Key points:Cisco says the deal will allow the company to expand its presence in AustraliaCisco has already been making chips in Australia for the past five yearsThe chipmaker said the deal could bring up to 500 jobs to AustraliaCNC router maker and parts supplier CNCLathe will be sold in the US, which is Cisco’s largest customer, to a buyer in the Americas.

Cisco said the acquisition would bring up.US$1.9 billion ($1.35 billion) in cash and stock for the two companies.

“The acquisition is a strategic partnership with CNC Lathe and is a natural progression in Cisco’s strategic plan,” Cisco chief executive, Michael Pachter, said in a statement.”CNC Latche is one of the world’s leading makers of cnc routers, and our relationship with CncLathe is about expanding our presence in the industry and expanding our business in the world.”

Mr Pachters statement added that the deal would enable Cisco to expand the presence in this important market in the United States and further strengthen its relationship with the US and global industry.

The US is Cisco ‘s biggest customer, accounting for about 80 per cent of the company’s worldwide sales.CNC routers are machines that connect two or more machines together to form a computer system.

Cecilie Liddell, the company ‘s senior vice president of product and innovation, said the purchase was the culmination of the firm ‘s recent acquisition of Australian-based CNC router supplier CnC Lathe.

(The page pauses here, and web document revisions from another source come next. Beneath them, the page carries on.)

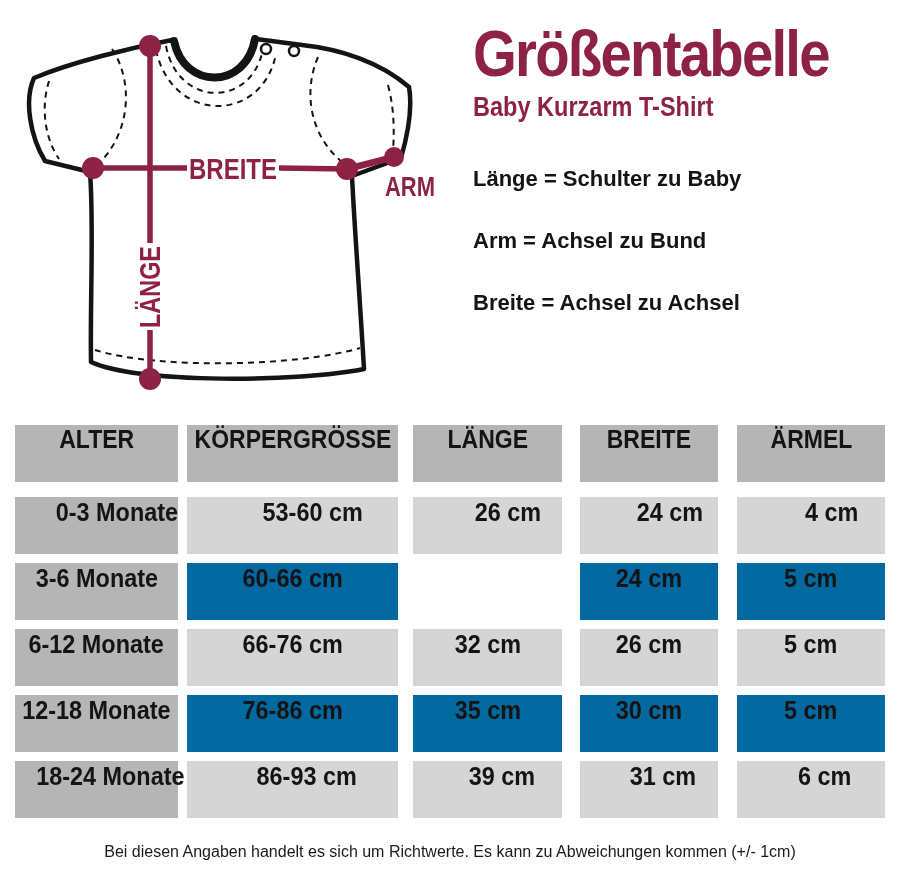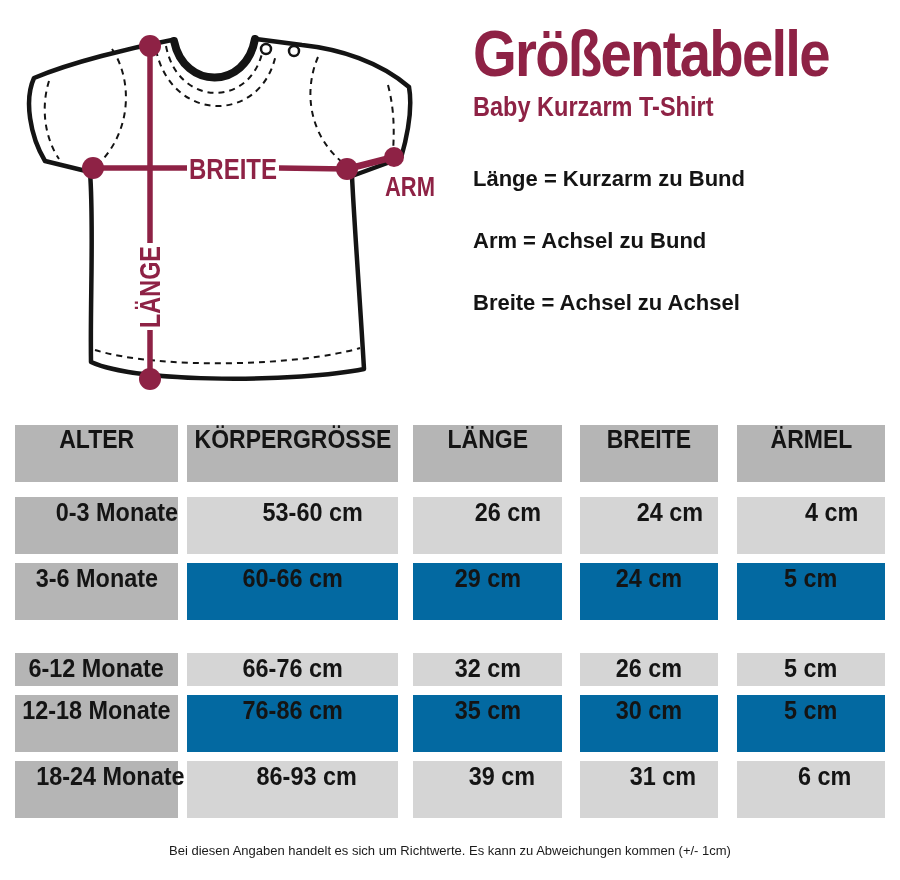--- a/index.html
+++ b/index.html
@@ -35,25 +35,25 @@
     display:flex;justify-content:center;
     font-weight:bold;color:#141414;
   }
   .cell .cond{display:inline-block;transform:scaleX(.9);white-space:nowrap;font-size:26px;}
   .hdr .cond{transform:scaleX(.92);font-size:25px;}
   .hdr{background:#b5b5b5;}
   .age{background:#b5b5b5;}
   .d-odd{background:#d5d5d5;}
   .d-even{background:#0369a1;}
   .c1{grid-column:1;} .c2{grid-column:3;} .c3{grid-column:5;} .c4{grid-column:7;} .c5{grid-column:9;}
-  .r0{grid-row:1;} .r1{grid-row:3;padding-left:41px;} .r2{grid-row:5;} .r3{grid-row:7;margin-top:24px;} .r4{grid-row:9;} .r5{grid-row:11;padding-left:28px;}
+  .r0{grid-row:1;} .r1{grid-row:3;padding-left:41px;} .r2{grid-row:5;} .r3{grid-row:7;} .r4{grid-row:9;} .r5{grid-row:11;padding-left:28px;}
   
   .footnote{
     position:absolute;left:0;top:843px;width:900px;text-align:center;
-    font-size:13px;color:#1a1a1a;
+    font-size:16px;color:#1a1a1a;
   }
 </style>
 </head>
 <body>
 
 <svg class="diagram" viewBox="0 0 455 415" xmlns="http://www.w3.org/2000/svg">
 
   <path d="M172,40 C130,48 72,62 34,78
            C24,100 30,136 45,161
            L90,172
@@ -99,21 +99,21 @@
   <text x="150" y="297" text-anchor="middle" transform="rotate(-90 150 287)" font-family="Liberation Sans, sans-serif" font-weight="bold" font-size="30" fill="#8e2245" textLength="82" lengthAdjust="spacingAndGlyphs">LÄNGE</text>
   <text x="410" y="196" text-anchor="middle" font-family="Liberation Sans, sans-serif" font-weight="bold" font-size="28" fill="#8e2245" textLength="50" lengthAdjust="spacingAndGlyphs">ARM</text>
 </svg>
 
 <div class="title-block">
   <div class="title">Größentabelle</div>
   <div class="subtitle">Baby Kurzarm T-Shirt</div>
 </div>
 
 <div class="definitions">
-  <div class="definition">Länge = Kurzarm zu Bund</div>
+  <div class="definition">Länge = Schulter zu Baby</div>
   <div class="definition">Arm = Achsel zu Bund</div>
   <div class="definition">Breite = Achsel zu Achsel</div>
 </div>
 
 <div class="size-table">
 
   <div class="cell hdr c1 r0">
       <span class="cond">ALTER</span>
     </div>
   <div class="cell hdr c2 r0">
@@ -144,23 +144,20 @@
   <div class="cell d-odd c5 r1">
       <span class="cond">4 cm</span>
     </div>
 
   <div class="cell age    c1 r2">
       <span class="cond">3-6 Monate</span>
     </div>
   <div class="cell d-even c2 r2">
       <span class="cond">60-66 cm</span>
     </div>
-  <div class="cell d-even c3 r2">
-      <span class="cond">29 cm</span>
-    </div>
   <div class="cell d-even c4 r2">
       <span class="cond">24 cm</span>
     </div>
   <div class="cell d-even c5 r2">
       <span class="cond">5 cm</span>
     </div>
 
   <div class="cell age   c1 r3">
       <span class="cond">6-12 Monate</span>
     </div>

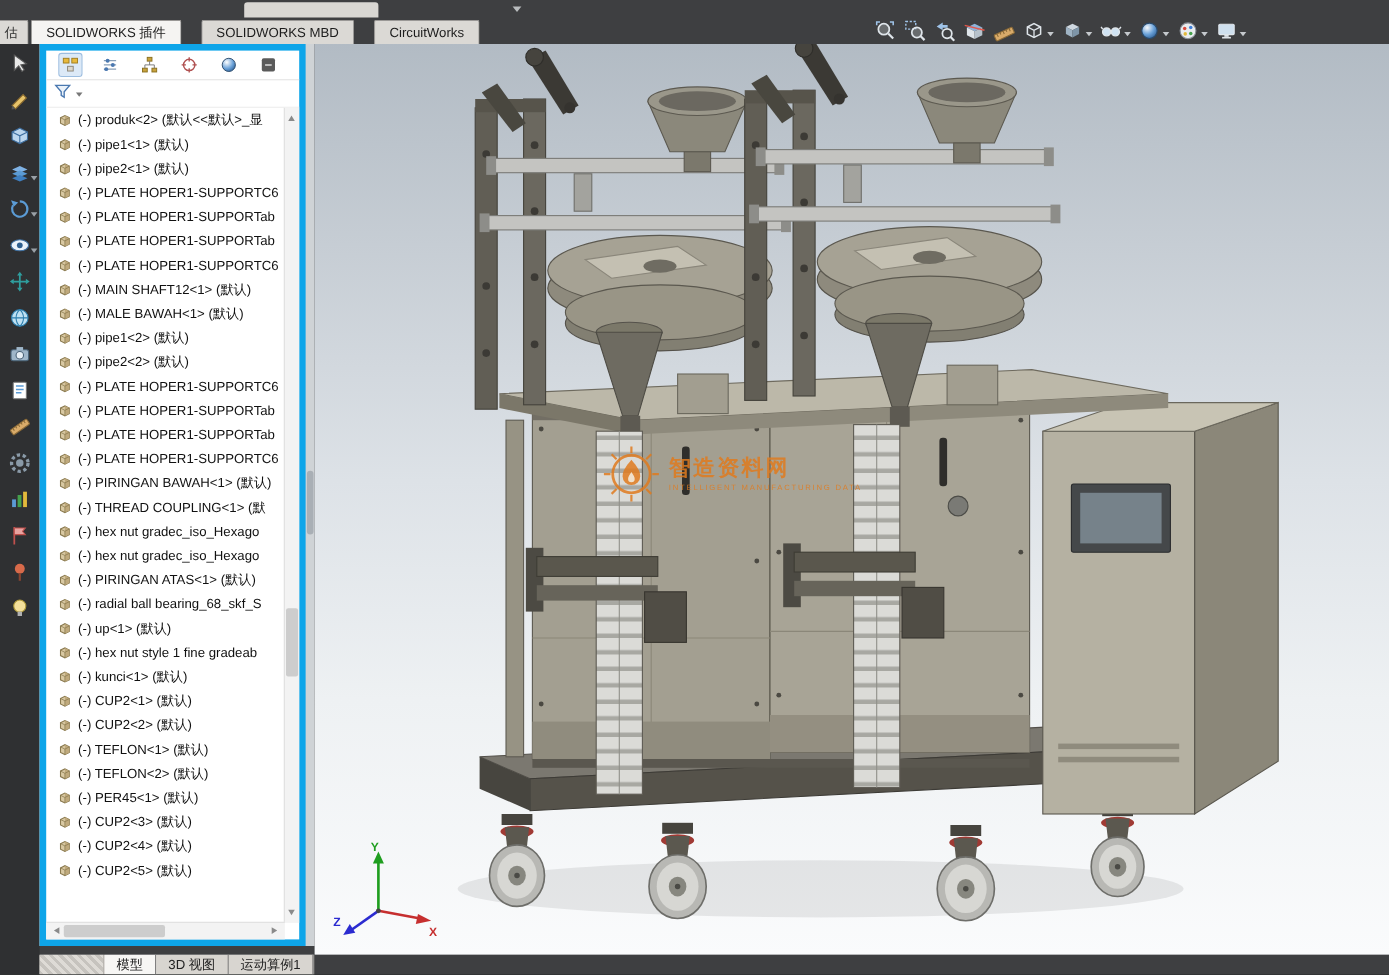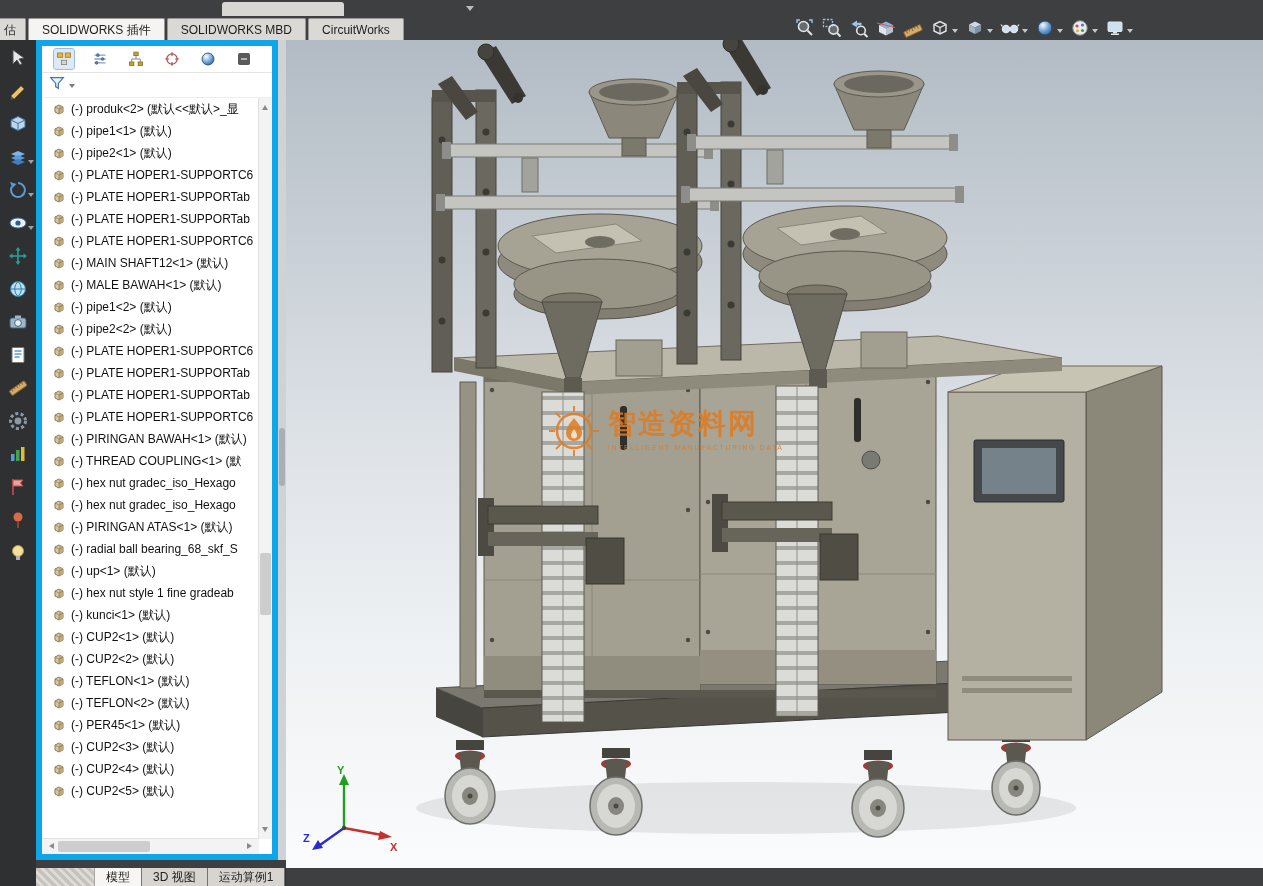--- a/index.html
+++ b/index.html
@@ -7,21 +7,21 @@
           font-family:"Liberation Sans",sans-serif;-webkit-font-smoothing:antialiased;}
   
   .tab-bump{position:absolute;left:222px;top:2px;width:122px;height:14px;background:#d9d7d3;border-radius:3px 3px 0 0;}
   .qat-caret{position:absolute;left:466px;top:6px;width:0;height:0;border:4px solid transparent;border-top:5px solid #b9bcbe;}
   
   .cmd-row{position:absolute;left:0;top:16px;right:0;height:24px;display:flex;align-items:flex-end;}
   .cmd-tab{height:22px;line-height:22px;padding:0 13px;background:#dbd9d5;color:#1c1c1c;font-size:12px;
            border:1px solid #9a9896;border-bottom:none;border-radius:2px 2px 0 0;margin-right:2px;box-sizing:border-box;cursor:default;}
   .cmd-tab.active{background:#f5f4f2;}
   .cmd-tab.partial{width:26px;padding:0 4px;overflow:hidden;border-left:none;border-radius:0 2px 0 0;color:#333;}
-  .cmd-tab-list{display:flex;align-items:flex-end;}
+  .cmd-tab-list{display:flex;align-items:flex-end;gap:16px;}
   
   .headsup{position:absolute;left:795px;top:17px;height:26px;display:flex;align-items:center;gap:7px;}
   .hud-btn{display:flex;align-items:center;gap:2px;cursor:default;}
   .caret-down{width:0;height:0;border:3px solid transparent;border-top:4px solid #c5c9cd;margin-top:5px;}
   
   .left-toolbar{position:absolute;left:0;top:40px;width:36px;height:846px;background:#2f3032;
                 display:flex;flex-direction:column;align-items:center;padding-top:6px;gap:9px;box-sizing:border-box;}
   .lt-icon{position:relative;width:24px;height:24px;display:flex;align-items:center;justify-content:center;}
   .lt-icon .caret-down{position:absolute;right:-4px;bottom:2px;border-top-color:#9aa0a6;}
   
@@ -48,21 +48,21 @@
   
   .panel-splitter{position:absolute;left:278px;top:40px;width:8px;height:820px;background:#cfd3d6;}
   .splitter-grip{position:absolute;left:1px;top:388px;width:6px;height:58px;background:#a9afb5;border-radius:3px;}
   
   .viewport{position:absolute;left:286px;top:40px;width:977px;height:828px;
             background:linear-gradient(180deg,#b2bbc4 0%,#c6cdd4 22%,#dde2e7 48%,#eef1f3 72%,#fafbfc 100%);}
   .model-svg{position:absolute;left:0;top:0;}
   
   .watermark{position:absolute;left:262px;top:365px;display:flex;align-items:center;gap:8px;opacity:.85;pointer-events:none;}
   .wm-text{display:flex;flex-direction:column;line-height:1;}
-  .wm-title{font-size:28px;font-weight:bold;letter-spacing:2px;font-family:Liberation Mono, monospace;}
+  .wm-title{font-size:20px;font-weight:bold;letter-spacing:2px;}
   .wm-sub{font-size:7px;letter-spacing:1.6px;margin-top:4px;}
   
   .triad{position:absolute;left:16px;top:722px;}
   
   .statusbar{position:absolute;left:36px;top:868px;right:0;height:18px;background:#3e3f41;display:flex;}
   .doc-tabs-wrap{display:flex;background:#d8d5d0;align-items:stretch;border-right:1px solid #2f3032;}
   .tab-scroll{width:58px;background:repeating-linear-gradient(45deg,#c6c3be 0 3px,#dedbd6 3px 6px);border-right:1px solid #a8a5a0;}
   .doc-tab{padding:0 11px;font-size:12px;line-height:18px;color:#222;border-right:1px solid #737373;background:#d8d5d0;cursor:default;}
   .doc-tab.active{background:#f7f6f4;}
 </style>

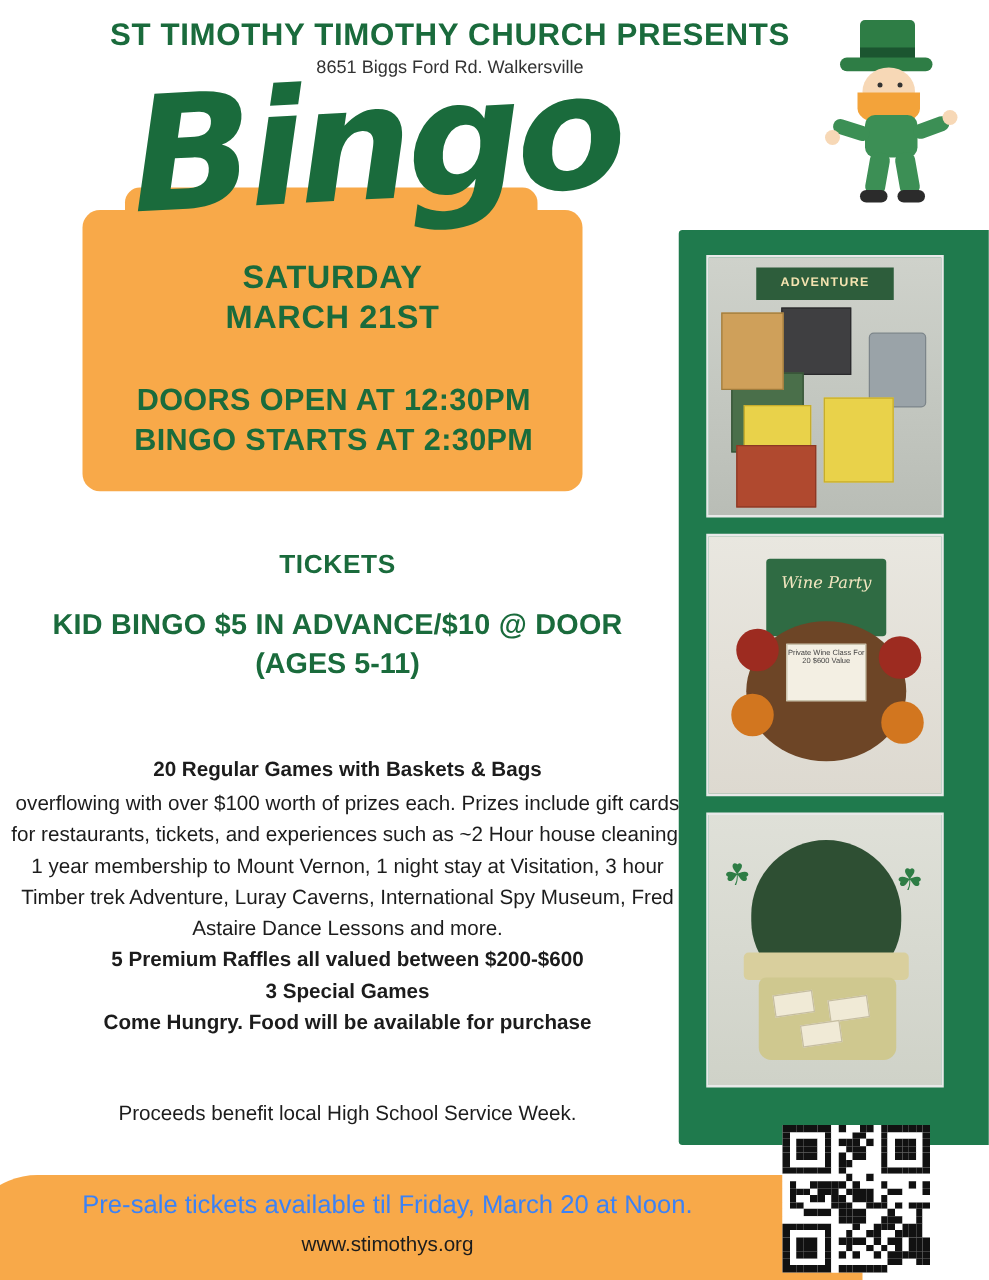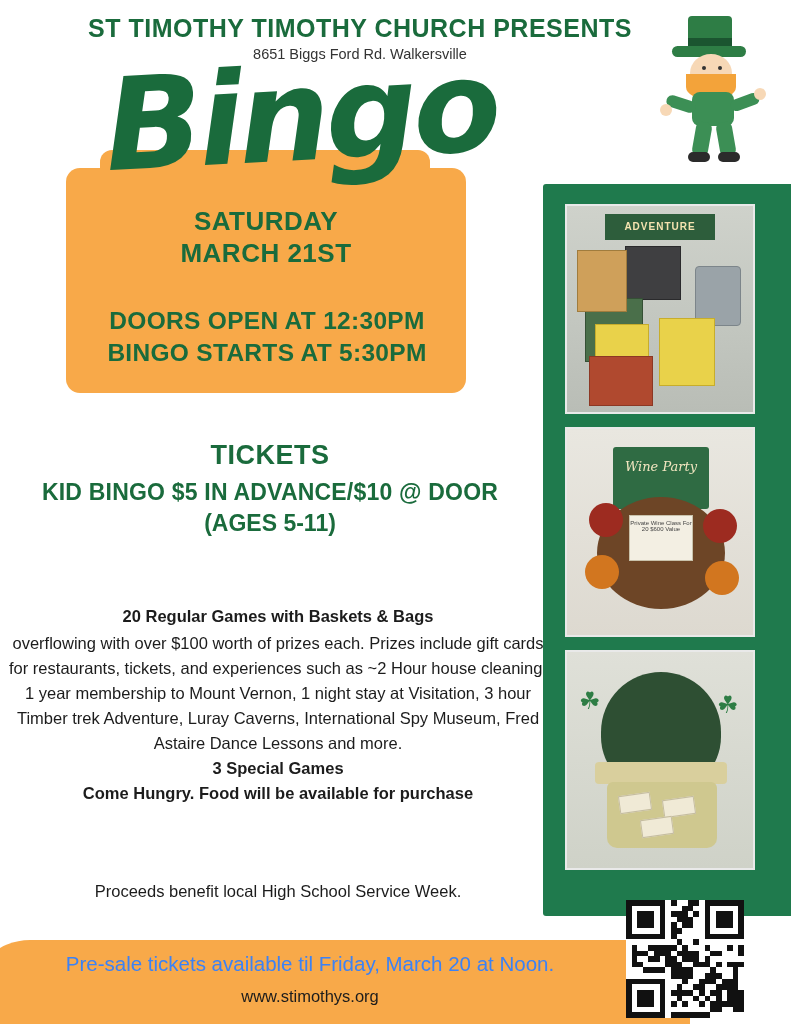--- a/index.html
+++ b/index.html
@@ -112,23 +112,23 @@
   .tickets-wrap {
     position: absolute;
     left: 10px;
     top: 440px;
     width: 520px;
     text-align: center;
     color: #1a6b3c;
     font-weight: bold;
   }
   .tickets-head {
-    font-size: 27px;
+    font-size: 21px;
     letter-spacing: 0.5px;
-    margin-bottom: 6px;
+    margin-bottom: 20px;
   }
   .tickets-line {
     font-size: 23px;
     line-height: 1.35;
     letter-spacing: 0.2px;
   }
   .tickets-ages {
     font-size: 23px;
     line-height: 1.35;
   }
@@ -373,32 +373,33 @@
 
   <div class="bingo-word">Bingo</div>
 
   <div class="date-block">
     <div class="date-line1">SATURDAY</div>
     <div class="date-line2">MARCH 21ST</div>
   </div>
 
   <div class="times-block">
     <div class="time-line">DOORS OPEN AT 12:30PM</div>
-    <div class="time-line">BINGO STARTS AT 5:30PM</div>
+    <div class="time-line">BINGO STARTS AT 2:30PM</div>
   </div>
 
   <div class="tickets-wrap">
     <div class="tickets-head">TICKETS</div>
     <div class="tickets-line">KID BINGO $5 IN ADVANCE/$10 @ DOOR</div>
     <div class="tickets-ages">(AGES 5-11)</div>
   </div>
 
   <div class="body-wrap">
     <div class="body-head">20 Regular Games with Baskets &amp; Bags</div>
     <div class="body-para">overflowing with over $100 worth of prizes each. Prizes include gift cards for restaurants, tickets, and experiences such as ~2 Hour house cleaning, 1 year membership to Mount Vernon, 1 night stay at Visitation, 3 hour Timber trek Adventure, Luray Caverns, International Spy Museum, Fred Astaire Dance Lessons and more.</div>
+    <div class="body-strong">5 Premium Raffles all valued between $200-$600</div>
     <div class="body-strong">3 Special Games</div>
     <div class="body-strong">Come Hungry. Food will be available for purchase</div>
   </div>
   <div class="proceeds">Proceeds benefit local High School Service Week.</div>
 
   <div class="bottom-band"></div>
   <div class="presale">Pre-sale tickets available til Friday, March 20 at Noon.</div>
   <div class="website">www.stimothys.org</div>
 
   <div class="basket-frame">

“This transaction represents an exciting new chapter in our growth and growth capabilities, and we look forward to continuing to invest in our operations and operations capabilities in Australia and the United Kingdom as we build upon our successful and profitable partnership with Australian CNC Router Supply,” she said.

The sale of CNC routers to a US buyer comes at a time when Cisco is struggling to meet the demands of growing customers like Apple, Google and Microsoft.

Mr Pacheter said Cisco’s growth in the U.S. had accelerated significantly in the past year, with sales up by more than 10 per cent in the first half of 2017.

He said the company was now able to focus on the growing demand for cnc chips in the home, with more than 60 per cent coming from new customers.

“It is important to note that we expect our U.K. sales to continue to grow strongly over the next few quarters and the combined company will have a very strong position in the market,” Mr Pachting said.

“We look forward for Cisco to continue growing its business in Europe and beyond in the years ahead.”